Repeat only the lines below from the one containing "[370,732,427,749] 3月1日 ->" through the one containing "(266, 200) none", inclusive, exactly as written.

(Records shown)

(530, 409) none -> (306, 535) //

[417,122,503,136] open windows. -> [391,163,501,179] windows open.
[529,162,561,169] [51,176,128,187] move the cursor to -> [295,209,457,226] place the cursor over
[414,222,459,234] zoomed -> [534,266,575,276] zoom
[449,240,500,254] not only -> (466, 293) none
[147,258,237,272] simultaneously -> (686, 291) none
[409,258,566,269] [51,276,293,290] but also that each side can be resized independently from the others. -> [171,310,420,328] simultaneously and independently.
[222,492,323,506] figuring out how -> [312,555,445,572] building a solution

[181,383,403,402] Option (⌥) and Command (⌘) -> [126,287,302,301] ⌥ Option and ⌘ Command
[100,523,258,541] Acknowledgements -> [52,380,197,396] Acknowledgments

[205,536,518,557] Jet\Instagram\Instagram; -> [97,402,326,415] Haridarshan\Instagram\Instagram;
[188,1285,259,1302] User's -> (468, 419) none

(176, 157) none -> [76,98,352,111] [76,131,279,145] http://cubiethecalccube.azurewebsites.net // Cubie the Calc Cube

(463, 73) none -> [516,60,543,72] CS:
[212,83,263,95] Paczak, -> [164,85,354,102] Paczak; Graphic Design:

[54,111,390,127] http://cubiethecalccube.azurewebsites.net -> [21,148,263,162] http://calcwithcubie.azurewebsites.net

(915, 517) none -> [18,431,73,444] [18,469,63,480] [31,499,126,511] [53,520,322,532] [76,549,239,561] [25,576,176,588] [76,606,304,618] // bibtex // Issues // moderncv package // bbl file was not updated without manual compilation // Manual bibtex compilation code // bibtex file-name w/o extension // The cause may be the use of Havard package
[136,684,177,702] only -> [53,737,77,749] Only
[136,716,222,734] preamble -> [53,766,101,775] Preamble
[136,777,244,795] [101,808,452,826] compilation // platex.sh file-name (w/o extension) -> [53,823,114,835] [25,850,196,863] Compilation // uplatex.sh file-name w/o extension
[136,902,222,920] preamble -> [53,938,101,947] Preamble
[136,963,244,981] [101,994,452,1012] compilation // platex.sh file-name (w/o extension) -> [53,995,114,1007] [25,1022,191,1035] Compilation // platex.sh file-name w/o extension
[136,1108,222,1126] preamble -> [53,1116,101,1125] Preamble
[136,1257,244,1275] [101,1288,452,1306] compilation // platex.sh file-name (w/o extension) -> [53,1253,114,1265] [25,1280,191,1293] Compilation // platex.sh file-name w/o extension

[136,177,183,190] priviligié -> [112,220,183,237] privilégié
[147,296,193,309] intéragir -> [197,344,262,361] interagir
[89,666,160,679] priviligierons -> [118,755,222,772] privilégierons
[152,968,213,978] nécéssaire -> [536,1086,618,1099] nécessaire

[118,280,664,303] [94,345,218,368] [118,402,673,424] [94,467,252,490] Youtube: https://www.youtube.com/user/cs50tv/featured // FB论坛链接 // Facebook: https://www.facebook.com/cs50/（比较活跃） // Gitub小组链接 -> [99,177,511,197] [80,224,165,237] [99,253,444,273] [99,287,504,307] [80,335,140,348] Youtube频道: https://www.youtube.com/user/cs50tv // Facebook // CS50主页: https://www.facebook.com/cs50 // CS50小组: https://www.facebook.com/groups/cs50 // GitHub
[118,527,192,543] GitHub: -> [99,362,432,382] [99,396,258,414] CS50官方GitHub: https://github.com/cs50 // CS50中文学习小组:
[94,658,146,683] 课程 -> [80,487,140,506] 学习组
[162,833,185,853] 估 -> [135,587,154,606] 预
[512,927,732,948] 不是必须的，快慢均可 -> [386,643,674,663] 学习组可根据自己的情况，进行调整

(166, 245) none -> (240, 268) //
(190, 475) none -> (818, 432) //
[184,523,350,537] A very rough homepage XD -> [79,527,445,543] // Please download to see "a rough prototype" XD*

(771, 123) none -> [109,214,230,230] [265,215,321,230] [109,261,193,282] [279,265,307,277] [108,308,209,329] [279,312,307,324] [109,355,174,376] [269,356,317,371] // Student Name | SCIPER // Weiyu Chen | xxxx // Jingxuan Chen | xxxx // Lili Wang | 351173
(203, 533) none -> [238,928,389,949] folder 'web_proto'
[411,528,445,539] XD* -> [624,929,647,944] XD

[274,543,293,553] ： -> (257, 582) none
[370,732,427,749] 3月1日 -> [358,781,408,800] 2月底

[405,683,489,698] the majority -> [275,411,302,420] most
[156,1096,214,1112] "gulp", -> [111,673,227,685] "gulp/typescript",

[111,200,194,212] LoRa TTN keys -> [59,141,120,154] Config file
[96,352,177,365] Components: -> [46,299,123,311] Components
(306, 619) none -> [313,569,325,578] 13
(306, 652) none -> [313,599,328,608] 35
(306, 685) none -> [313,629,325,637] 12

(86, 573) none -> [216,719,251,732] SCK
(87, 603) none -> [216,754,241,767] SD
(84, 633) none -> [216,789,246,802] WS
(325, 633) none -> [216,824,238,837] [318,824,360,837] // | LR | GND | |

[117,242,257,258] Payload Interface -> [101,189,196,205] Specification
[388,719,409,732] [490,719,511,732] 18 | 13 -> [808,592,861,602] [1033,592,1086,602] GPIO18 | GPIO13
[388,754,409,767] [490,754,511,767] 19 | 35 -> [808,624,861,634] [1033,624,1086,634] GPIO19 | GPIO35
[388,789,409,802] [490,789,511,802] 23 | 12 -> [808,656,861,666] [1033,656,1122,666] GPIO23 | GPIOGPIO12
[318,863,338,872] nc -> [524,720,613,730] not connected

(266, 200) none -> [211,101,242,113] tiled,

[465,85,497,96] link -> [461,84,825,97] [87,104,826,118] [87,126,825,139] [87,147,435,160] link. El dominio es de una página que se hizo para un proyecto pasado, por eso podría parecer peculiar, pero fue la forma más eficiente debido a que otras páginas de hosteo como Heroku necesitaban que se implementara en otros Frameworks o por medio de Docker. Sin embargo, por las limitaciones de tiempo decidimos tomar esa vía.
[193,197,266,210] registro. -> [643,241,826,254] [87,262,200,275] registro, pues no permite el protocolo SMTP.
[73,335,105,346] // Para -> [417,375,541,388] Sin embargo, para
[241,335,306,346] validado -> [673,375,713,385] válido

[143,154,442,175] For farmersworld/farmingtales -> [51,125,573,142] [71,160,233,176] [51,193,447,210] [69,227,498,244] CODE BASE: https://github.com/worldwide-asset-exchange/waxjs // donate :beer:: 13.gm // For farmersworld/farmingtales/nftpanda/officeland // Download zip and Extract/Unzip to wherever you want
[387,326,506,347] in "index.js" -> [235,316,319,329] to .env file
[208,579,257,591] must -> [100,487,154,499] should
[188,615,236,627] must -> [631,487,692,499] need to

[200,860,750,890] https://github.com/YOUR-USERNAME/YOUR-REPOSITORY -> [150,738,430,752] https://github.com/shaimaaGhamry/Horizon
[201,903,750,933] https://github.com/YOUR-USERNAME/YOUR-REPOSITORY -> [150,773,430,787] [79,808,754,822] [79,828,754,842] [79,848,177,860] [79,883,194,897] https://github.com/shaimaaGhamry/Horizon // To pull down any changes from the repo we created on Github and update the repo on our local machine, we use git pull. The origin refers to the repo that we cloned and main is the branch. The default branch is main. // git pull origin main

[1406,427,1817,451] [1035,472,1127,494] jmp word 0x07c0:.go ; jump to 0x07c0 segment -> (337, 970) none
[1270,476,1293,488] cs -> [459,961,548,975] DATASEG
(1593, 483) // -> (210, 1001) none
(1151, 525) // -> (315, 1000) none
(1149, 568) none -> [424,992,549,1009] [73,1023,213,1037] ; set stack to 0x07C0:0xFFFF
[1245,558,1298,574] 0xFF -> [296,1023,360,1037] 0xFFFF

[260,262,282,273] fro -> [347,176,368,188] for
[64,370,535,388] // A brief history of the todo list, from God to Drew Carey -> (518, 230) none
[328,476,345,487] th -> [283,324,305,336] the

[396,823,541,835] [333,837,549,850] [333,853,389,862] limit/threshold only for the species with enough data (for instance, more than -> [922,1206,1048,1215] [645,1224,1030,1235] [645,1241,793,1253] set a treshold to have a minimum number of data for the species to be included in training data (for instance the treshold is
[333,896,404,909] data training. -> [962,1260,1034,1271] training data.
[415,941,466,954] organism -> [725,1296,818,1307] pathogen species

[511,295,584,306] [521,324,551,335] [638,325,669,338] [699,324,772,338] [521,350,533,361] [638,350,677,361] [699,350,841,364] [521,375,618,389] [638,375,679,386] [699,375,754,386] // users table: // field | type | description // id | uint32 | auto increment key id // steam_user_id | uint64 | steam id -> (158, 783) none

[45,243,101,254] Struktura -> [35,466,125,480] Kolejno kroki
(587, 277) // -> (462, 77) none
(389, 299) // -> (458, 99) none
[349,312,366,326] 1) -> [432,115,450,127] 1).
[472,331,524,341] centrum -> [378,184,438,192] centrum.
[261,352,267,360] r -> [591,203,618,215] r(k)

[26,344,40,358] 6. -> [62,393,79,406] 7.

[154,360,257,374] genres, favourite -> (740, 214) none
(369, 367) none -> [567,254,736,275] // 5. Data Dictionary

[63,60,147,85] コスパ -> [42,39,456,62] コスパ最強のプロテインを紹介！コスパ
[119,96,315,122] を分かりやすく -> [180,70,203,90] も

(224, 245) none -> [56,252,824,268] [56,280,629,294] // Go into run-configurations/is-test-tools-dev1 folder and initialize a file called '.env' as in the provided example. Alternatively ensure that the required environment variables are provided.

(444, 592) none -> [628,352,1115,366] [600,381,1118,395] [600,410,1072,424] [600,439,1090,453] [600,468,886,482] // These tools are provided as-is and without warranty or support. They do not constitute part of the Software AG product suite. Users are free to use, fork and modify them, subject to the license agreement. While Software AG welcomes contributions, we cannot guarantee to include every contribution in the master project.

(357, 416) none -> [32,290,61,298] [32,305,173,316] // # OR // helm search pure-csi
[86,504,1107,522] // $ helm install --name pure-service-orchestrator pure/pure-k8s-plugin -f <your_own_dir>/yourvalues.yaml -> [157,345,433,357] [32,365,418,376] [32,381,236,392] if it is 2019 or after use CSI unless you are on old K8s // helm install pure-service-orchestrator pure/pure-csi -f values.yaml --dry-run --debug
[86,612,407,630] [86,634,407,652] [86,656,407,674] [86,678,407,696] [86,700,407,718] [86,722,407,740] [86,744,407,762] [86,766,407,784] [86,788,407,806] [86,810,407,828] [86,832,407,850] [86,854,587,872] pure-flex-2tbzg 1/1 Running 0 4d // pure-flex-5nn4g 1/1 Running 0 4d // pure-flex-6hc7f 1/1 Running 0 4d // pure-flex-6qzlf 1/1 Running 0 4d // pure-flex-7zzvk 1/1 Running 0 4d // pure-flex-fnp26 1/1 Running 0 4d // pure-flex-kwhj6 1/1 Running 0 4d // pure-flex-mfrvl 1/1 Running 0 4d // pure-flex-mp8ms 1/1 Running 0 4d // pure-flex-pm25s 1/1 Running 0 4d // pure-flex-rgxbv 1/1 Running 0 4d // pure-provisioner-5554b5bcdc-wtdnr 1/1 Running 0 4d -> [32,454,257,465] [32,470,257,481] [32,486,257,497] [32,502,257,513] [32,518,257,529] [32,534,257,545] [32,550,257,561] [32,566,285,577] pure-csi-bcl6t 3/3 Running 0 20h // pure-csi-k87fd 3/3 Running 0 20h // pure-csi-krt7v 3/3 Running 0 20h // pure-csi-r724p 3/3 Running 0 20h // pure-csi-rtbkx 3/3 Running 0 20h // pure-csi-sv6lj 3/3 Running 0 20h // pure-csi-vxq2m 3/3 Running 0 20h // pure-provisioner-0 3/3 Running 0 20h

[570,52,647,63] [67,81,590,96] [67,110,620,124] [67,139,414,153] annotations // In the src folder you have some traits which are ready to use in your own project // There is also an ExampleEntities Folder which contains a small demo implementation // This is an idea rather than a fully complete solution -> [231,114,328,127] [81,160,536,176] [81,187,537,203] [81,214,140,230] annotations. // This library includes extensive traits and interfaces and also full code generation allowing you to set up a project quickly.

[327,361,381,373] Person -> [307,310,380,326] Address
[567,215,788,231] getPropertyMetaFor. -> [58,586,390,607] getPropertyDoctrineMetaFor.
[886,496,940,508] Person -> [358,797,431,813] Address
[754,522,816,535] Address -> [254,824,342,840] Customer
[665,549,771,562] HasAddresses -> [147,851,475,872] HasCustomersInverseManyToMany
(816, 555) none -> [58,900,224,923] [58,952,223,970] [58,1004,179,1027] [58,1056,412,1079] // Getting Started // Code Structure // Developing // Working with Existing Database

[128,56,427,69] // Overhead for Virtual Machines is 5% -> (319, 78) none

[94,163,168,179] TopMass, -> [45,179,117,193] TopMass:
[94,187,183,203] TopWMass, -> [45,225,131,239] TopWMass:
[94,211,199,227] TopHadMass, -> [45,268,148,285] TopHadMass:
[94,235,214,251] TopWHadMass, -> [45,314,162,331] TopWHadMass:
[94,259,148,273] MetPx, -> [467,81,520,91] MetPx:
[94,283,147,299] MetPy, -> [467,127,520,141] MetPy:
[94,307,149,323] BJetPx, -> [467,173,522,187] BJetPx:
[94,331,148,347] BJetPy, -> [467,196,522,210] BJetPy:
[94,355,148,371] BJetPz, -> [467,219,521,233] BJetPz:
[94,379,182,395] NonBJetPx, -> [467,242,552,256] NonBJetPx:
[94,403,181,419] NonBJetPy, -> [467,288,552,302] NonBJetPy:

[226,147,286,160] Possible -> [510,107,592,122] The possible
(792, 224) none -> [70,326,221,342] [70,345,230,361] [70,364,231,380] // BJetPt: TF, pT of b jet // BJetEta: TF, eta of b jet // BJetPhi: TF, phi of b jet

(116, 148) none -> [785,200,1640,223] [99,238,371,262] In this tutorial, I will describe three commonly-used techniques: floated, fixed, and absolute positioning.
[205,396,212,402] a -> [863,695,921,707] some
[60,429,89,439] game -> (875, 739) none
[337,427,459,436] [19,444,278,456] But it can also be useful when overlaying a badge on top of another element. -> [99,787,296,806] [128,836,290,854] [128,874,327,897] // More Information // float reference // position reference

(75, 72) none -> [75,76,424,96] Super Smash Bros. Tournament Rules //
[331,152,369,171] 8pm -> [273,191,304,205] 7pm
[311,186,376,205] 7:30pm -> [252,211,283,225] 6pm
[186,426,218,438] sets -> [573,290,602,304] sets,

(End Records shown)

### [Response area]
[370,732,427,749] 3月1日 -> [358,781,408,800] 2月底

[405,683,489,698] the majority -> [275,411,302,420] most
[156,1096,214,1112] "gulp", -> [111,673,227,685] "gulp/typescript",

[111,200,194,212] LoRa TTN keys -> [59,141,120,154] Config file
[96,352,177,365] Components: -> [46,299,123,311] Components
(306, 619) none -> [313,569,325,578] 13
(306, 652) none -> [313,599,328,608] 35
(306, 685) none -> [313,629,325,637] 12

(86, 573) none -> [216,719,251,732] SCK
(87, 603) none -> [216,754,241,767] SD
(84, 633) none -> [216,789,246,802] WS
(325, 633) none -> [216,824,238,837] [318,824,360,837] // | LR | GND | |

[117,242,257,258] Payload Interface -> [101,189,196,205] Specification
[388,719,409,732] [490,719,511,732] 18 | 13 -> [808,592,861,602] [1033,592,1086,602] GPIO18 | GPIO13
[388,754,409,767] [490,754,511,767] 19 | 35 -> [808,624,861,634] [1033,624,1086,634] GPIO19 | GPIO35
[388,789,409,802] [490,789,511,802] 23 | 12 -> [808,656,861,666] [1033,656,1122,666] GPIO23 | GPIOGPIO12
[318,863,338,872] nc -> [524,720,613,730] not connected

(266, 200) none -> [211,101,242,113] tiled,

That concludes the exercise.